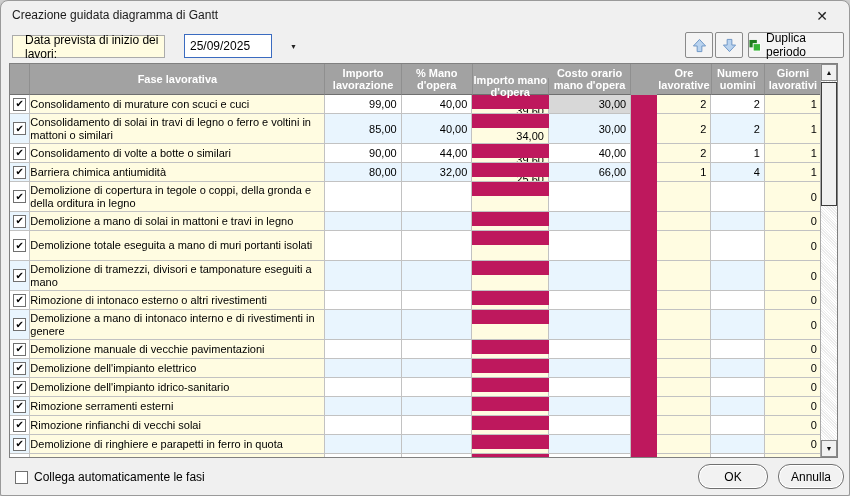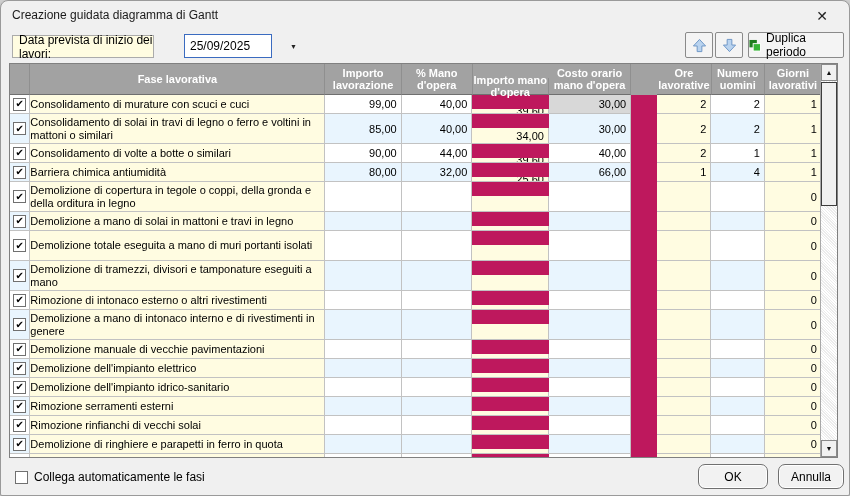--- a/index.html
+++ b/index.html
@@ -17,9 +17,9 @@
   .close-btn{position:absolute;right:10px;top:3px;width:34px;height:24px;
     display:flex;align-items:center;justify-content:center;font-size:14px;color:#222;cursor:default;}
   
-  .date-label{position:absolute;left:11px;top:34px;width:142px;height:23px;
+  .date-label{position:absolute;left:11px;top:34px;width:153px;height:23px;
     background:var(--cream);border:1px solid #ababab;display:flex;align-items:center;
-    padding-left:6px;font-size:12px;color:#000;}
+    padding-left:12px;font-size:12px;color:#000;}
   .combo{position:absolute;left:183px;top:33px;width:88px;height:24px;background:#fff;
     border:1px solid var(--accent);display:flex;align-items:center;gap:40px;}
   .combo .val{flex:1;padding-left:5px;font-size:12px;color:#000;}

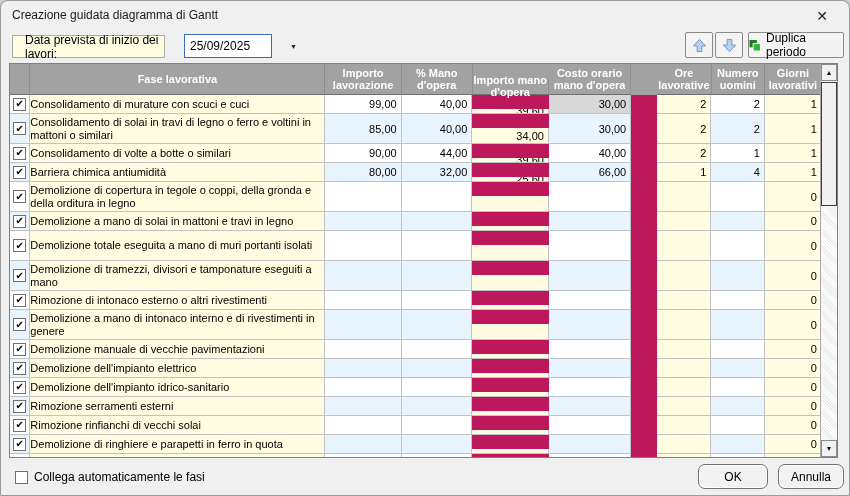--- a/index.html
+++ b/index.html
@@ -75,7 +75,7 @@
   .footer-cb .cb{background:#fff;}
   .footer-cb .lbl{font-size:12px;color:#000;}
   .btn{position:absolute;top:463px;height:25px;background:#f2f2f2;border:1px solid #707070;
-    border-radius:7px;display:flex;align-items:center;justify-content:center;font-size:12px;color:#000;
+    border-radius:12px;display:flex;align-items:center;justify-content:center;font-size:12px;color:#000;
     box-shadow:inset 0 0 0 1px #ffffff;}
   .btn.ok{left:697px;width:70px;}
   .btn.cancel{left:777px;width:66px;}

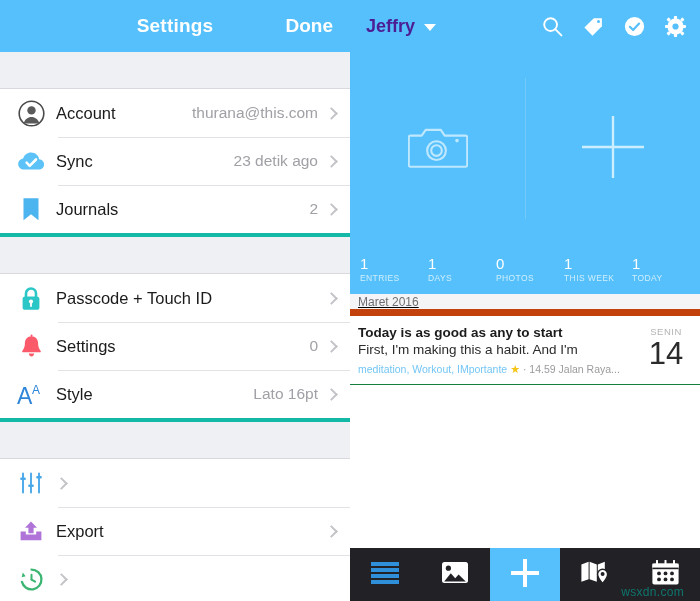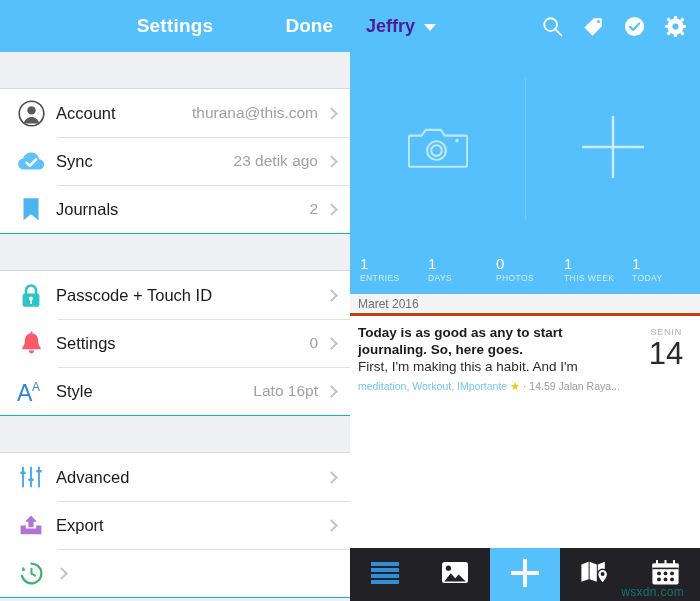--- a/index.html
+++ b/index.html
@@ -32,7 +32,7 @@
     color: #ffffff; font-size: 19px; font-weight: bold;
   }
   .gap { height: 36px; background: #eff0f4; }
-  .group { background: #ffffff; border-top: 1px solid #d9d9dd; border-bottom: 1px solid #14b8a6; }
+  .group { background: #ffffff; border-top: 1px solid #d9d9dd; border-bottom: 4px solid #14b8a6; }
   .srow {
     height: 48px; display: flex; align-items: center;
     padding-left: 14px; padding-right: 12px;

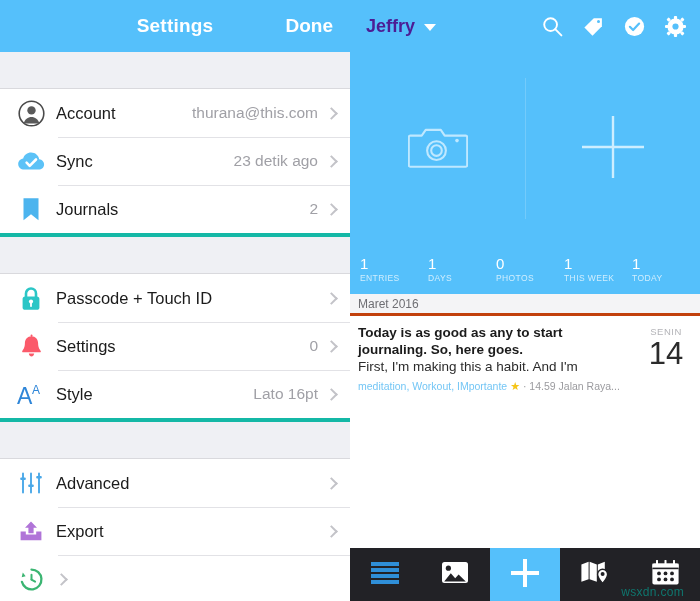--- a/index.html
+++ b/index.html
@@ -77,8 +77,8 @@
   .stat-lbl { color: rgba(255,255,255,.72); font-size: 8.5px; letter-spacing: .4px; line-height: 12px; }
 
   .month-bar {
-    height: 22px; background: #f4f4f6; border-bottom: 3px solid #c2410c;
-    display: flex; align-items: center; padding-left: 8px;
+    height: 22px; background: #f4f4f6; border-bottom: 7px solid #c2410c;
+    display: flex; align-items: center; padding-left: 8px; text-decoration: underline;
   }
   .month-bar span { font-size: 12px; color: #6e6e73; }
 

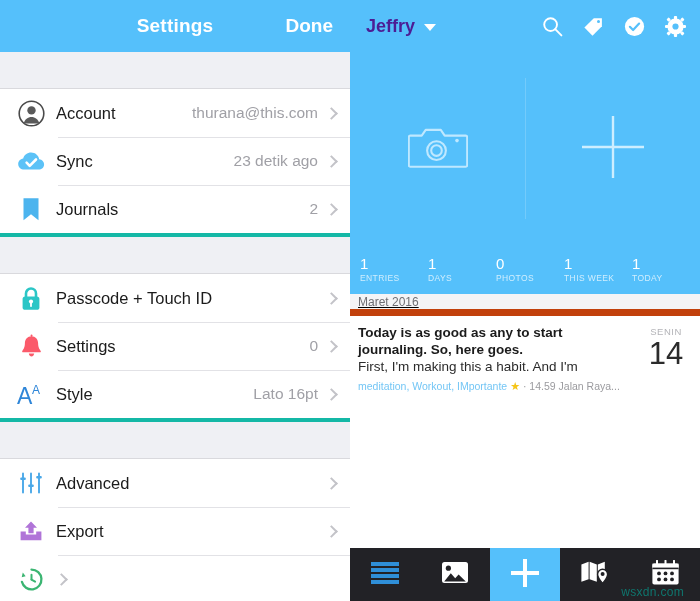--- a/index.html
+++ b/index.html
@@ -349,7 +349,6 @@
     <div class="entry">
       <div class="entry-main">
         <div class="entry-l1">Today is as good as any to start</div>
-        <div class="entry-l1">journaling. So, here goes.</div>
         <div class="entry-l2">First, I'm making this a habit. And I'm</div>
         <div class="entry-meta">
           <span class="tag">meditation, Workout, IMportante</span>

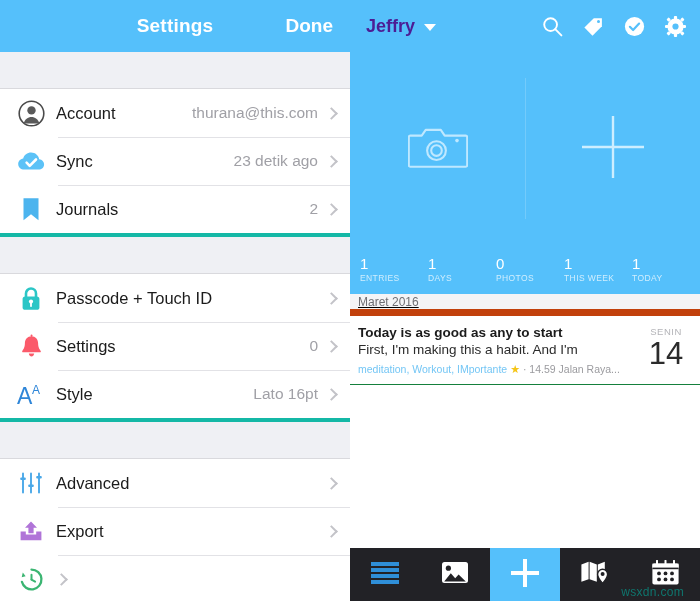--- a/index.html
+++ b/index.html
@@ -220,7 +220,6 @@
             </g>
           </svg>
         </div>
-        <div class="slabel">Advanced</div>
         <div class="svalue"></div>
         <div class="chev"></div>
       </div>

----------------

_Requirement:_ Restate, line by line and word for word, everything from the top of the material through the line that contains "-77,8 +77,8 @@". Leave pictures out.

_Exercise output:_
--- a/index.html
+++ b/index.html
@@ -17,9 +17,9 @@
   .close-btn{position:absolute;right:10px;top:3px;width:34px;height:24px;
     display:flex;align-items:center;justify-content:center;font-size:14px;color:#222;cursor:default;}
   
-  .date-label{position:absolute;left:11px;top:34px;width:142px;height:23px;
+  .date-label{position:absolute;left:11px;top:34px;width:153px;height:23px;
     background:var(--cream);border:1px solid #ababab;display:flex;align-items:center;
-    padding-left:6px;font-size:12px;color:#000;}
+    padding-left:12px;font-size:12px;color:#000;}
   .combo{position:absolute;left:183px;top:33px;width:88px;height:24px;background:#fff;
     border:1px solid var(--accent);display:flex;align-items:center;gap:40px;}
   .combo .val{flex:1;padding-left:5px;font-size:12px;color:#000;}

--- a/index.html
+++ b/index.html
@@ -75,7 +75,7 @@
   .footer-cb .cb{background:#fff;}
   .footer-cb .lbl{font-size:12px;color:#000;}
   .btn{position:absolute;top:463px;height:25px;background:#f2f2f2;border:1px solid #707070;
-    border-radius:7px;display:flex;align-items:center;justify-content:center;font-size:12px;color:#000;
+    border-radius:12px;display:flex;align-items:center;justify-content:center;font-size:12px;color:#000;
     box-shadow:inset 0 0 0 1px #ffffff;}
   .btn.ok{left:697px;width:70px;}
   .btn.cancel{left:777px;width:66px;}

--- a/index.html
+++ b/index.html
@@ -32,7 +32,7 @@
     color: #ffffff; font-size: 19px; font-weight: bold;
   }
   .gap { height: 36px; background: #eff0f4; }
-  .group { background: #ffffff; border-top: 1px solid #d9d9dd; border-bottom: 1px solid #14b8a6; }
+  .group { background: #ffffff; border-top: 1px solid #d9d9dd; border-bottom: 4px solid #14b8a6; }
   .srow {
     height: 48px; display: flex; align-items: center;
     padding-left: 14px; padding-right: 12px;

--- a/index.html
+++ b/index.html
@@ -77,8 +77,8 @@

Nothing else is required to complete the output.